A casa da gente reflete o estado do nosso espírito. Essa é uma afirmação óbvia, mas seu sentido concreto continua a me impressionar. Minha desorganização interna e descaso estavam refletidos na bagunça do apartamento. Os livros acumulados pelo chão, uma biblioteca que não se fez e espalhou-se como uma inflação, tomando partes físicas do chão e diminuindo o espaço, físico e mental. A casa se vinga e vai nos sufocando. A passagem de Marta, com sua arguta observação para além do normal, foi o impulso que precisava para mudar. Investi uma grana em estantes, tirei as coisas do chão, separei dezenas de livros para dar. Joguei fora papéis, coisas as mais diversas e, de repente, a casa se abriu novamente para mim. Joana já havia me dito que a casa reage a essas coisas. E é verdade. Ainda estou no processo, mas já sinto vontade de trazer as pessoas para cá novamente. Sobretudo ela.
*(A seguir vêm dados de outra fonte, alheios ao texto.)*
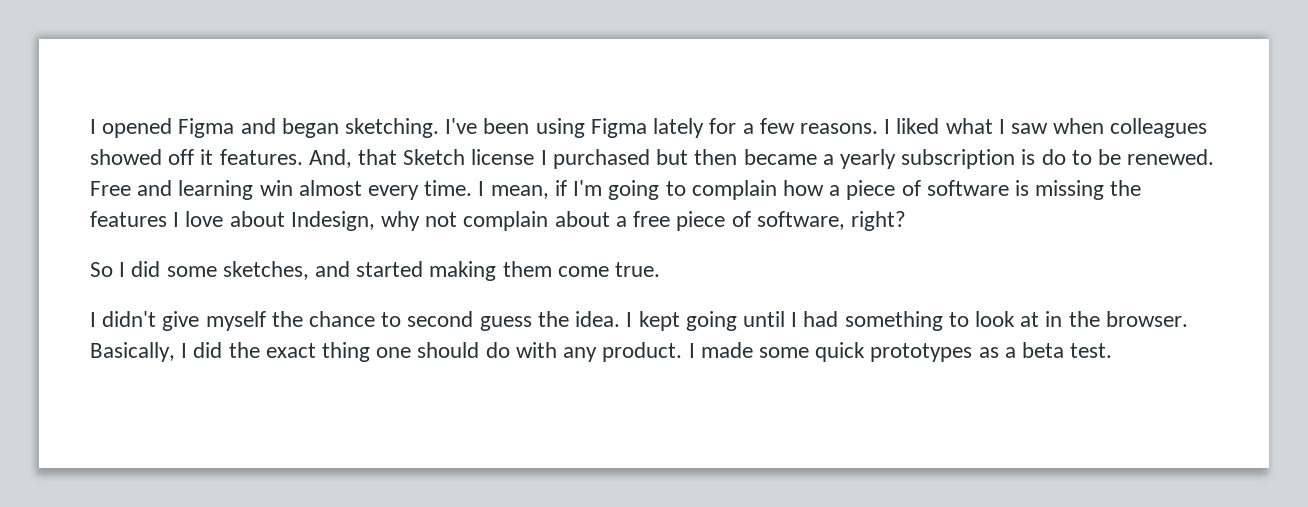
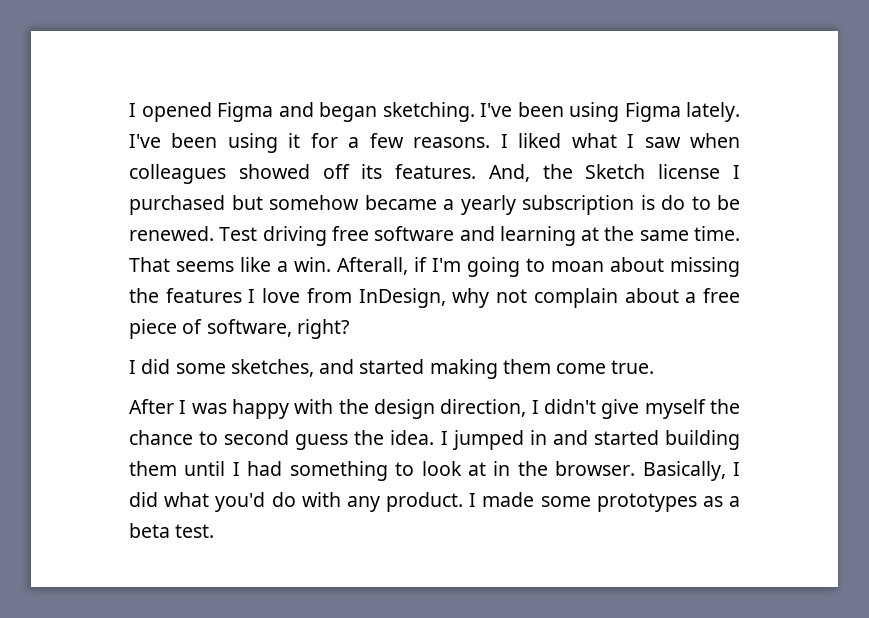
- I've been using Figma lately for a few reasons.
+ I've been using Figma lately. I've been using it for a few reasons.
- I liked what I saw when colleagues showed off it features.
+ I liked what I saw when colleagues showed off its features.
- And, that Sketch license I purchased but then became a yearly subscription is do to be renewed.
+ And, the Sketch license I purchased but somehow became a yearly subscription is do to be renewed.
- Free and learning win almost every time. I mean, if I'm going to complain how a piece of software is missing the features I love about Indesign, why not complain about a free piece of software, right?
+ Test driving free software and learning at the same time. That seems like a win. Afterall, if I'm going to moan about missing the features I love from InDesign, why not complain about a free piece of software, right?
- So I did some sketches, and started making them come true.
+ I did some sketches, and started making them come true.
- I didn't give myself the chance to second guess the idea.
+ After I was happy with the design direction, I didn't give myself the chance to second guess the idea.
- I kept going until I had something to look at in the browser.
+ I jumped in and started building them until I had something to look at in the browser.
- Basically, I did the exact thing one should do with any product.
+ Basically, I did what you'd do with any product.
- I made some quick prototypes as a beta test.
+ I made some prototypes as a beta test.

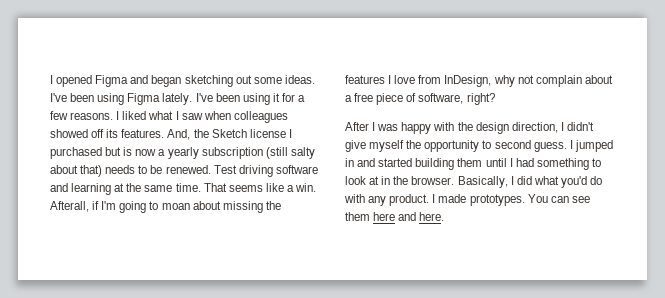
- I opened Figma and began sketching.
+ I opened Figma and began sketching out some ideas.
- And, the Sketch license I purchased but somehow became a yearly subscription is do to be renewed.
+ And, the Sketch license I purchased but is now a yearly subscription (still salty about that) needs to be renewed.
- Test driving free software and learning at the same time.
+ Test driving software and learning at the same time.
- I did some sketches, and started making them come true.
- After I was happy with the design direction, I didn't give myself the chance to second guess the idea.
+ After I was happy with the design direction, I didn't give myself the opportunity to second guess.
- I made some prototypes as a beta test.
+ I made prototypes. You can see them here and here.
quinta-feira, 23 de janeiro de 2014

Mundo jaburu

Não quero escrever sobre o mundo jaburu. Aquele universo composto de coisinhas do cotidiano a serem resolvidas. As contas a pagar, as obras por fazer, o chefe chato no trabalho e por aí vai. Às vezes, deixo que isso ocupe um espaço precioso em minha mente e afete o meu humor. Preciso ficar zen, até mesmo para lidar melhor com esses perrengues. Mas, me obriguei a escrever o mais frequentemente possível aqui e ontem foi um dia de pequenas irritações. Deixo então os dedos deslizarem pelo teclado ao fluxo do pensamento, como uma espécie de ritual mesmo para pôr pra fora esses pequenos aborrecimentos e limpar a mente para as coisas mais vitais. Essas coisas menores me distraem dela, por exemplo. Talvez seja até mesmo uma espécie de mecanismo psíquico de defesa mental contra as grandes perdas que vivi recentemente. Não sei. Mas é preciso pôr as coisas nos seus devidos lugares, nos seus tamanhos. Bom dia!